When I was a senior in high school I became convinced that the administration was brainwashing us. I don’t recall what I was reading at the time, but 1984 and Brave New World had rocked my world pretty hard in middle school and from then on I knew people wanted to be inside my head.
My conviction began with an assembly that threatened school pride.
It was midmorning on a Thursday the week of the big game against our rival, South Classen. War drums pounded as all 2000 some high-schoolers of North Memorial slowly poured into the gymnasium and were segregated by class.
The assembly was meant to be forty five minutes of pure adrenaline, incendiary statements pouring into the bleachers and inflating the students’ zeal. At the assembly’s climax, the principal would stand and conduct the entire student body in a war chant, each section rising when indicated and bellowing with all the spite and sincerity we could muster, “NORTH PANTHERS BEAT SOUTH” or something like that, with each class taking a different word.
But this rally was different. While the majority of the student masses was hubbubing energetically, one section remained unimpressed: the seniors. This was not our first rodeo, and we no longer believed the hollow promises of the administration. Nothing had changed in four years, regardless of any game’s outcome. We still had acne, got annoyed with our parents, and didn’t know how to talk to our crushes (some things never change).
The gymnasium was buzzing with excitement, the word “NORTH” still echoing in the rafters. It was our turn to yell, to show our school pride, our communal virility and patriotism. At the same time, an anonymous whisper trickled through the senior section, “Everyone sit down…no one say anything.” As the baton pointed to the senior class, the world held its breath.
Silence roared as the seniors did nothing. No one spoke, moved, or giggled. It was awesome.
Red faced, the administration quickly moved on, but the senior class knew it had scored an incredible victory and impressed the underclassmen with our apathy.
Technically, I did not attend this assembly, choosing to protest against school pride through a furious nap. But I was inspired by the story when I heard it the next day, especially because of the storm of anger the school administration proceeded to vomit at us.
“You will bow down to the god of school spirit!” they bellowed. “You will be a part of Memorial North and worship your school! We will take away your prom and your grinding should you refuse!”
The outrage buzzing through the administration was electrifying. We had struck a nerve. I finally realized that we had been blinded by petty intra-school rivalry. This was our opiate, meant to keep us calm in the face of gross injustices such as the fact we couldn’t wear bikinis to class. I wanted to mount a resistance, print out pamphlets, hold meetings, and do everything it took to beat the administration and throw off their yoke, whatever that meant.

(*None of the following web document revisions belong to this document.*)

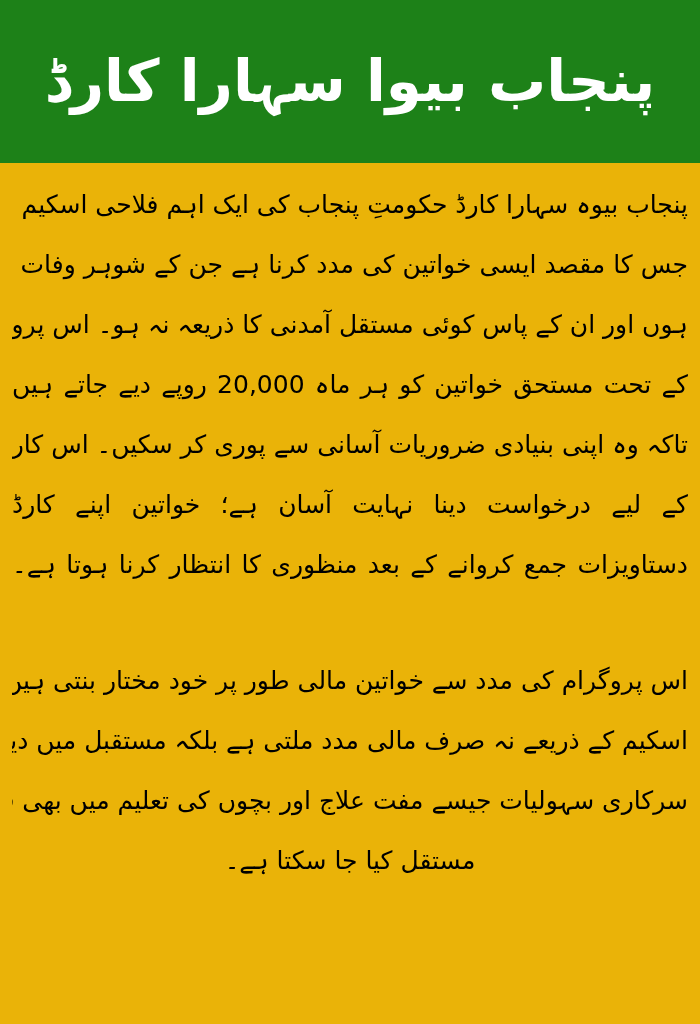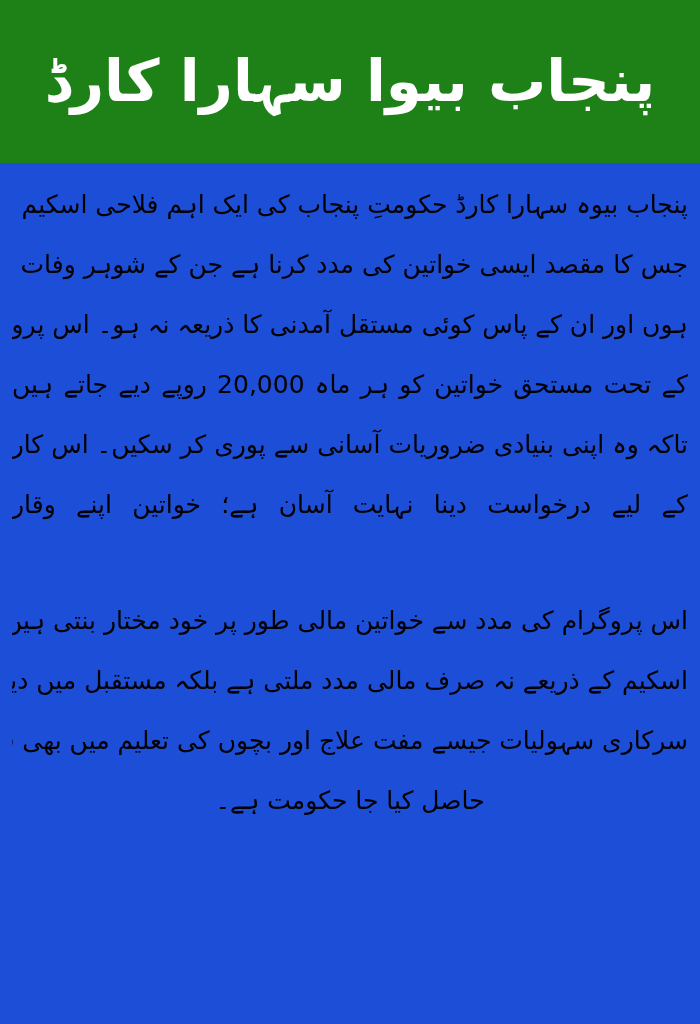--- a/index.html
+++ b/index.html
@@ -14,7 +14,7 @@
     .page {
       width: 700px;
       height: 1024px;
-      background: #1d4ed8;
+      background: #eab308;
       display: flex;
       flex-direction: column;
     }

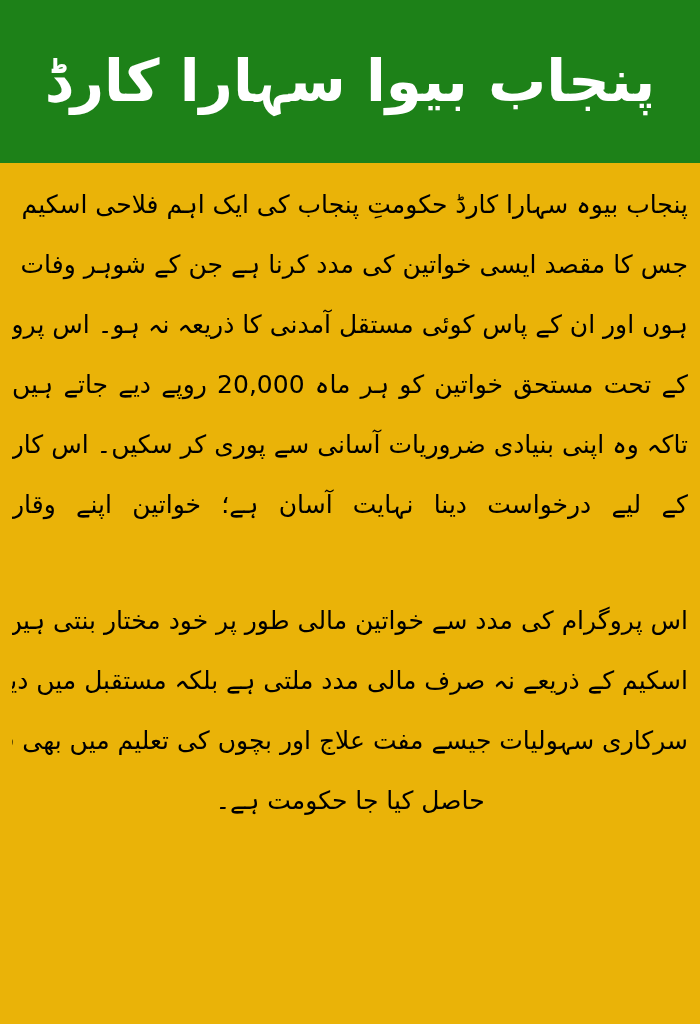--- a/index.html
+++ b/index.html
@@ -76,7 +76,7 @@
       <div class="text-line">ہوں اور ان کے پاس کوئی مستقل آمدنی کا ذریعہ نہ ہو۔ اس پروگرام</div>
       <div class="text-line">کے تحت مستحق خواتین کو ہر ماہ 20,000 روپے دیے جاتے ہیں</div>
       <div class="text-line">تاکہ وہ اپنی بنیادی ضروریات آسانی سے پوری کر سکیں۔ اس کارڈ</div>
-      <div class="text-line">کے لیے درخواست دینا نہایت آسان ہے؛ خواتین اپنے وقار</div>
+      <div class="text-line">کے لیے درخواست دینا نہایت آسان ہے؛ خواتین اپنے کارڈ</div>
     </div>
 
     <div class="paragraph paragraph-2">

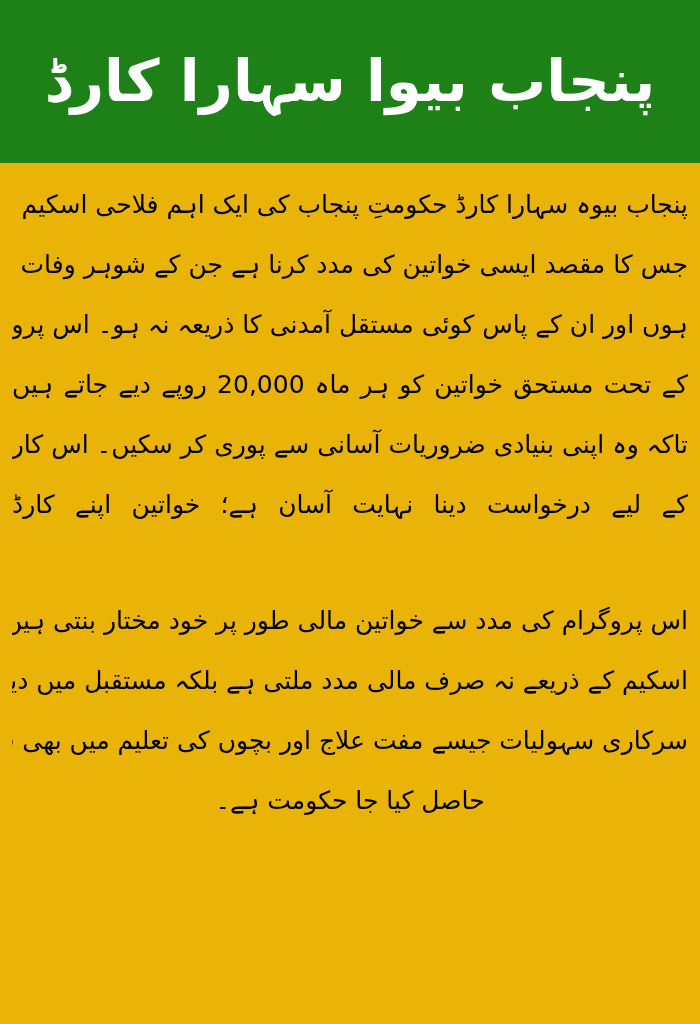--- a/index.html
+++ b/index.html
@@ -77,6 +77,7 @@
       <div class="text-line">کے تحت مستحق خواتین کو ہر ماہ 20,000 روپے دیے جاتے ہیں</div>
       <div class="text-line">تاکہ وہ اپنی بنیادی ضروریات آسانی سے پوری کر سکیں۔ اس کارڈ</div>
       <div class="text-line">کے لیے درخواست دینا نہایت آسان ہے؛ خواتین اپنے کارڈ</div>
+      <div class="text-line">دستاویزات جمع کروانے کے بعد منظوری کا انتظار کرنا ہوتا ہے۔</div>
     </div>
 
     <div class="paragraph paragraph-2">

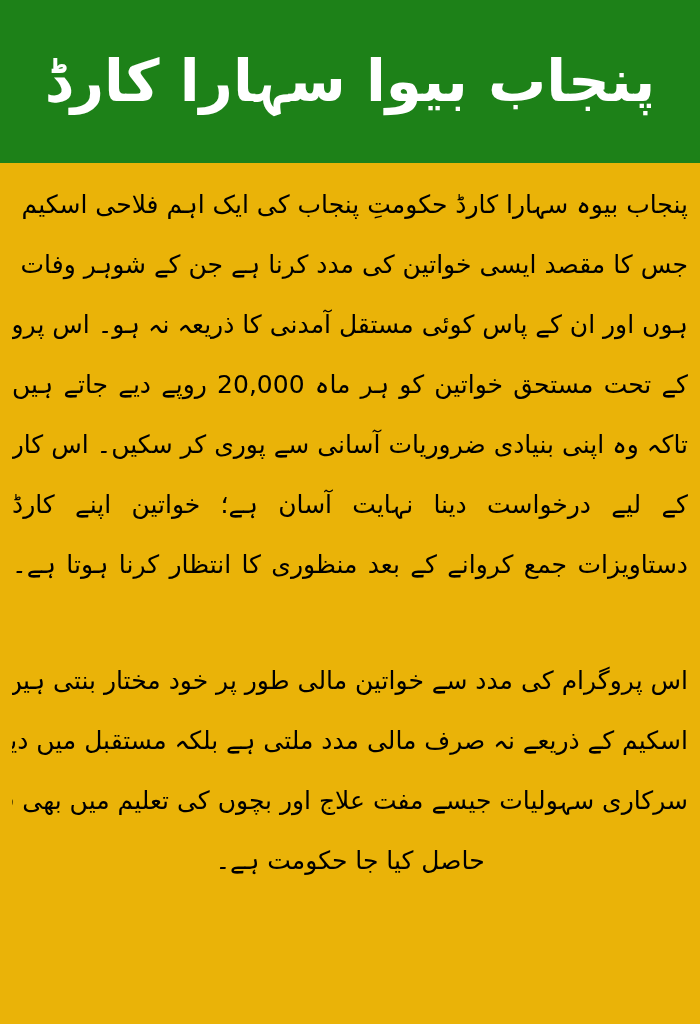--- a/index.html
+++ b/index.html
@@ -84,7 +84,7 @@
       <div class="text-line">اس پروگرام کی مدد سے خواتین مالی طور پر خود مختار بنتی ہیں اور انہیں</div>
       <div class="text-line">اسکیم کے ذریعے نہ صرف مالی مدد ملتی ہے بلکہ مستقبل میں دیگر</div>
       <div class="text-line">سرکاری سہولیات جیسے مفت علاج اور بچوں کی تعلیم میں بھی فائدہ</div>
-      <div class="text-line center">حاصل کیا جا حکومت ہے۔</div>
+      <div class="text-line center">مستقل کیا جا سکتا ہے۔</div>
     </div>
 
   </main>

One day, I began talking excitedly about the uprising with a fellow classmate. I waxed poetic about the need to resist and the false reality we were being spoon fed by the administration. Of course, I sounded completely insane, and classmate told me as much, mocking me every time I saw him for weeks.
I soon forgot my passion for anti-school-spirit—I was graduating soon anyways. Looking back, I still remember how obvious it seemed to me that the administration was distracting us from a greater reality but I think I just wanted my life to be more interesting than it actually was. And that’s when I started vigilante crime fighting.